Multithreaded Shell Script

I had a queue of jobs that I wanted to process, but I wanted to utilize more than one thread while also avoiding just creating a thread for every job in the queue. The goal is to implement a scalable system both in terms of adding cores to a virtual machine but also in adding additional machines (discussed later).

Proof of Value: I have a process that uses tesseract to convert a bunch of JPGs into PDF files, then pdfunite to join those into a single PDF. Working on a single file took 81 seconds, but working with 4 threads (on a 4-core VM), I was able to create 4 identical PDFs in about 104 seconds. That’s a 400% increase in throughput with only a 28% increase in time. As the processing power and core count increases, we can expect improved throughput with additional threads.

I am going to use the number of cores on the computer to determine how many simultaneous threads my script should be limited to. This is absolutely a ‘best guess’ scenario, and you may prefer to run two or more times as many cores on the computer. I am making no attempt to spread out the threads or identify how busy a core is (the OS should be doing that). In reality, multiple threads are already running on all the cores from different processes.

The script will be run on a cron job, every minute. Once run, it will run for 50 years, or until the server is shut down.
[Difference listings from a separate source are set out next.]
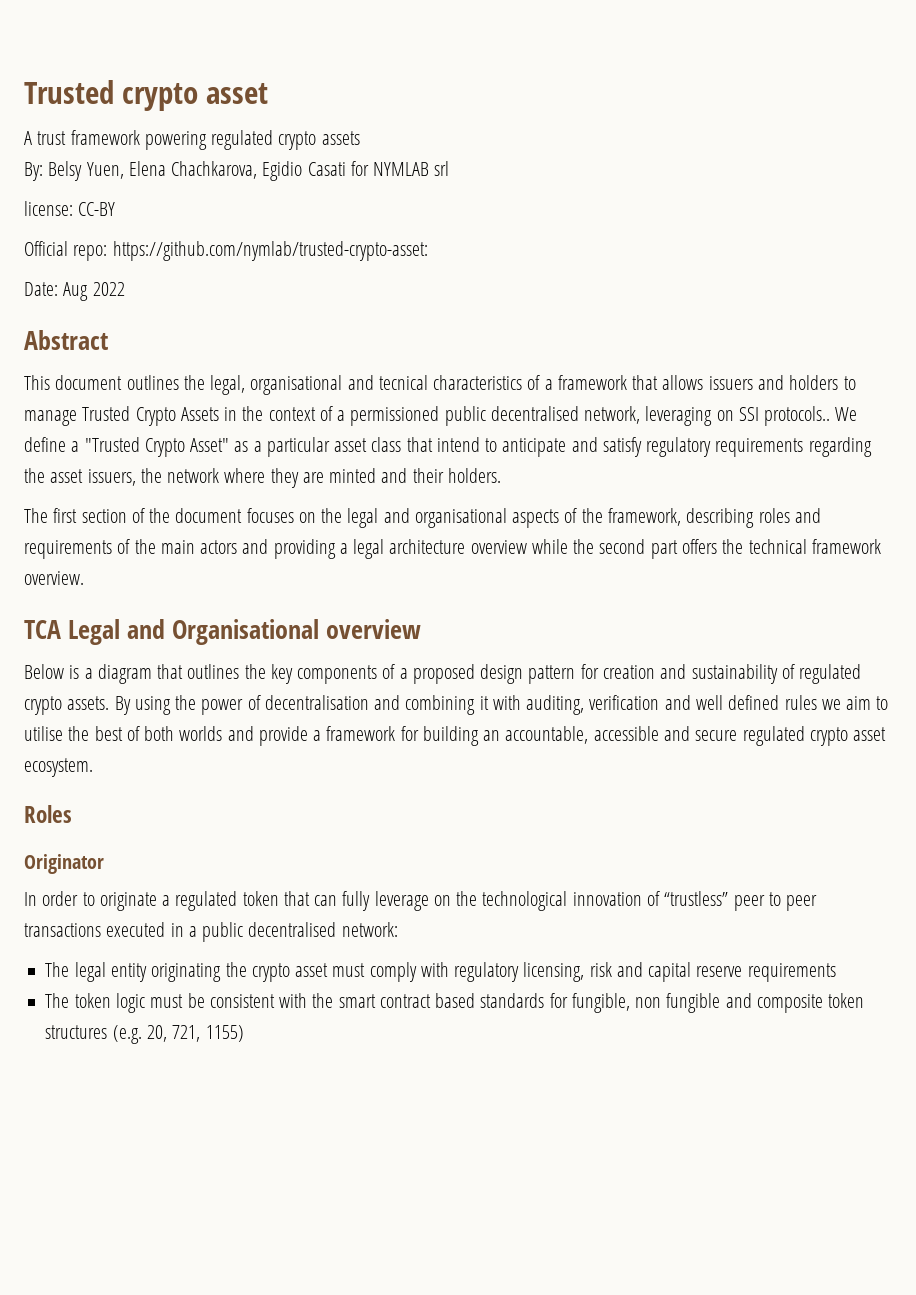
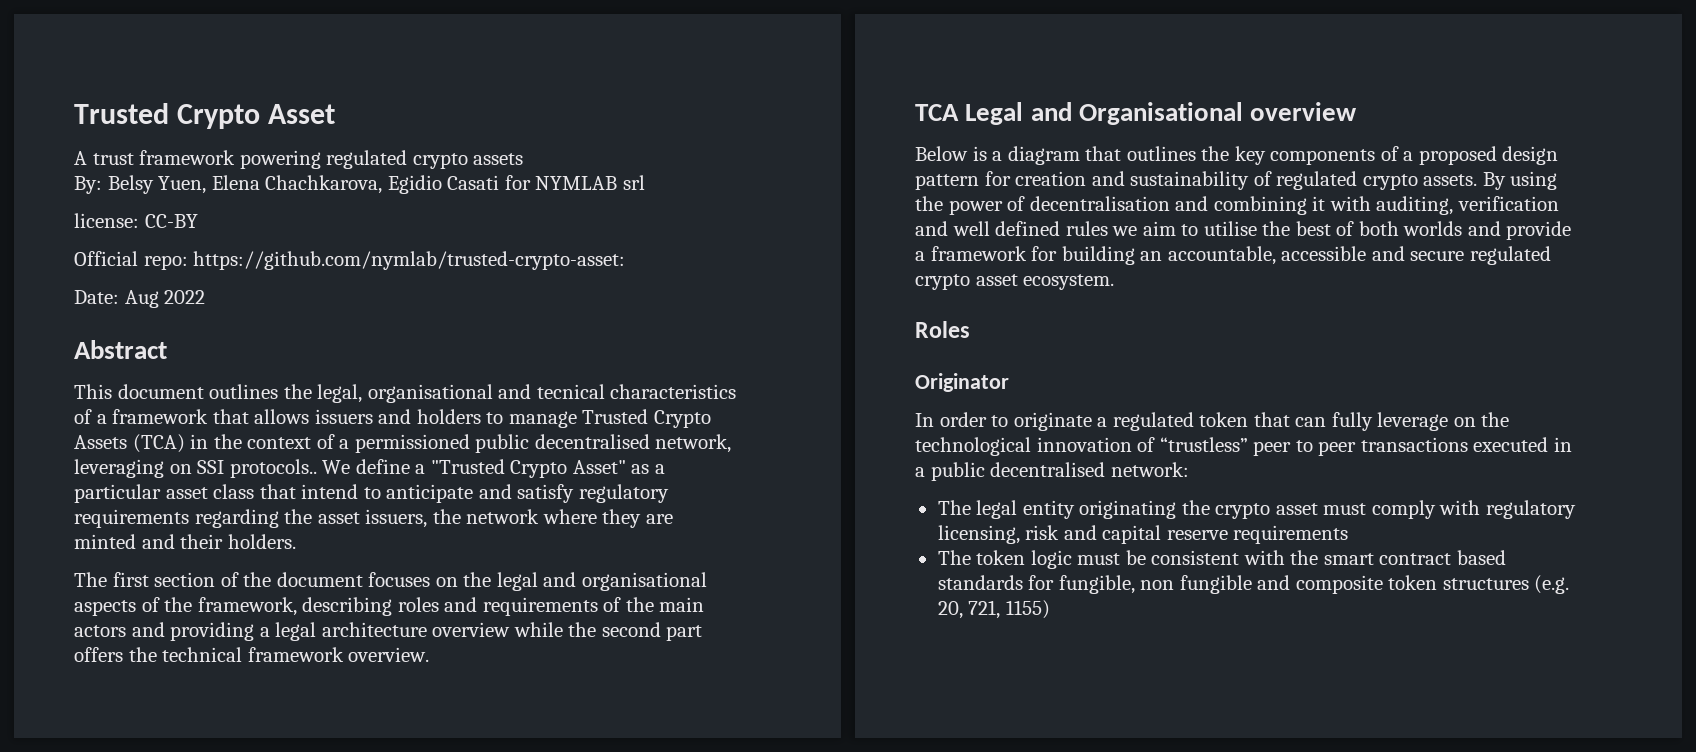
[24,80,269,111] Trusted crypto asset -> [74,103,336,129] Trusted Crypto Asset
(219, 414) none -> [132,434,185,453] (TCA)

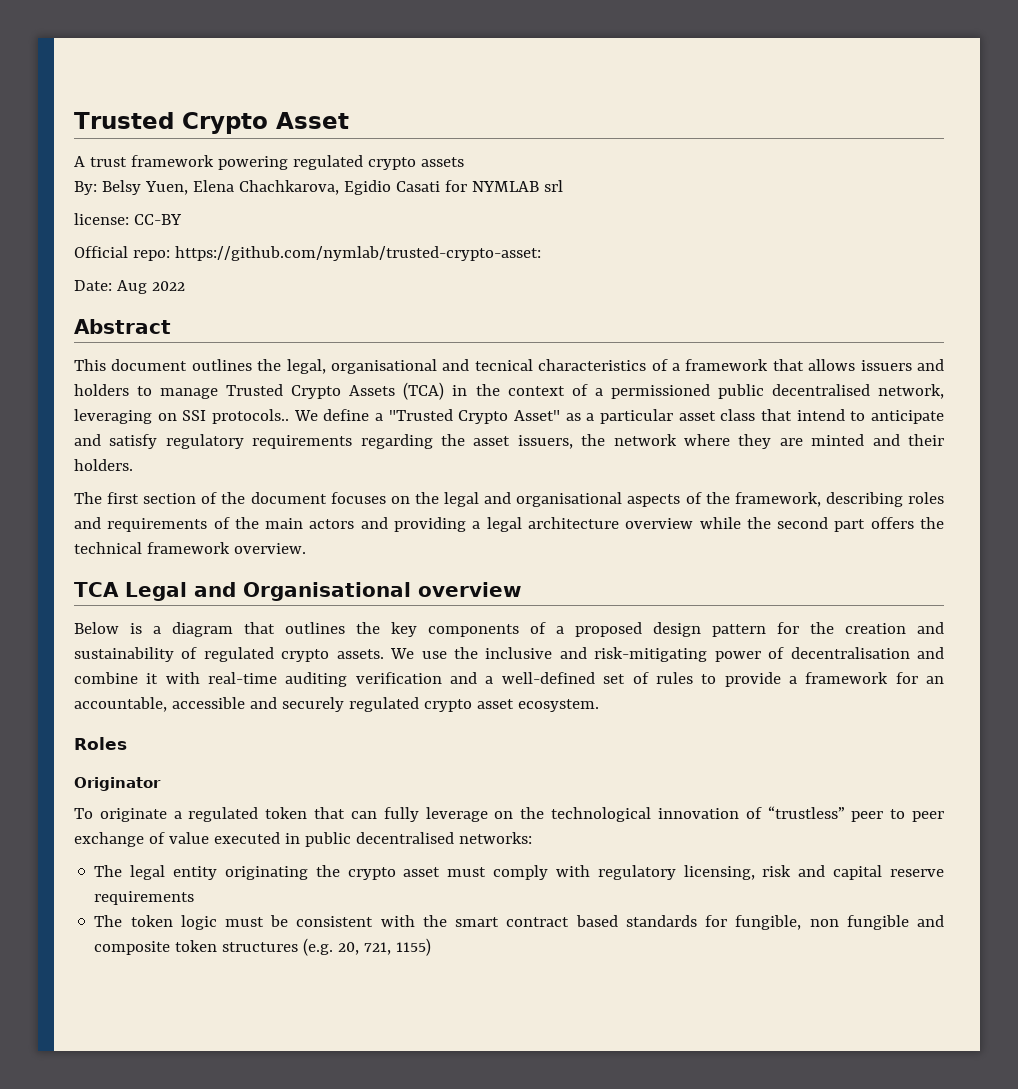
(1011, 178) none -> [810,622,834,634] the
[1482,171,1558,190] [915,196,943,211] By using the -> [390,647,708,662] We use the inclusive and risk-mitigating
[1213,196,1307,215] combining -> [74,672,138,684] combine
[1376,196,1559,215] [915,221,1501,236] auditing, verification and well defined rules we aim to utilise the best of both worlds and -> [208,672,717,687] real-time auditing verification and a well-defined set of rules to
[1061,246,1135,265] building -> (918, 678) none
[1410,251,1465,261] secure -> [281,697,344,712] securely
[915,412,1009,427] In order to -> [74,808,93,819] To
[1360,437,1468,452] transactions -> [74,832,209,847] exchange of value
[915,462,1189,481] a public decentralised network: -> [304,832,532,847] public decentralised networks:

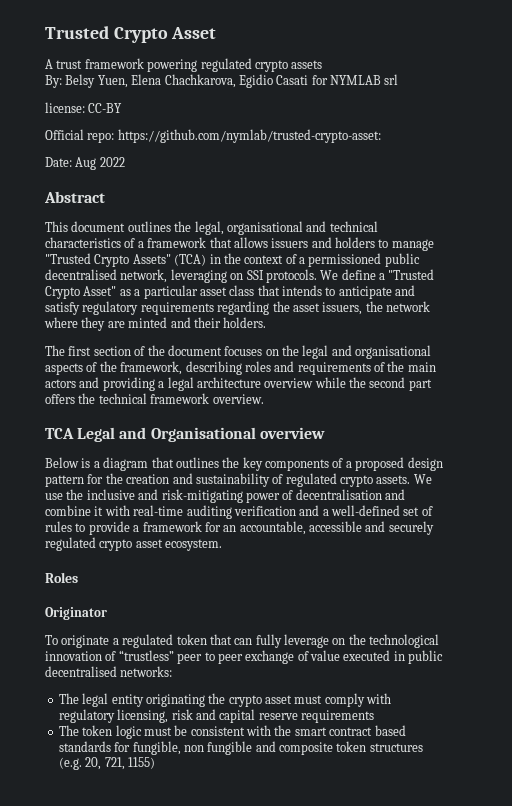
[474,359,533,371] tecnical -> [329,221,378,232] technical
[226,384,396,399] Trusted Crypto Assets -> [45,253,171,267] "Trusted Crypto Assets"
[212,409,289,424] protocols.. -> [265,269,317,283] protocols.
[796,409,845,421] intend -> [282,285,322,296] intends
However, it will use an exclusive lock to make sure that only one instance of the script is running at a time (except for the child threads of course).

The demo script will scan for a set of files, then fork itself (once for each thread) to sleep for several random seconds and then delete the file.

The script starts with a standard header and the declaration of a temp folder for our files:

#!/bin/bash
#define our own tmp folder name, should be unique
tmpdir='/tmp/mtdemo'

Then, it tests to see if we got a command line argument. If we did, it means the script was invoked with information to do some job in the child thread. In our example, we’re just sleeping and deleting some flag and data files to simulate doing real work:

if [ "$1" != "" ]; then
    # If we got an argument, we were told to do something. This is where the child works:
    RANDOM=$$
    R=$(($(($RANDOM%8))+2))
    echo "Child thread in slot $2 started with $1.  Simulating processing with sleep $R"
    sleep "$R"
    # clean up the files that control synchronization
    echo "Child thread in slot $2 finished with $1."
    trap "rm -f ~/$1; rm -f $tmpdir/$1; rm -f $tmpdir/slot.$2" exit
 else

This demo code will show you what ‘slot’ the thread is running in, and the file it’s processing, along with start and stop messages. Note how we’re using trap to clean up any orphaned files in case of an error.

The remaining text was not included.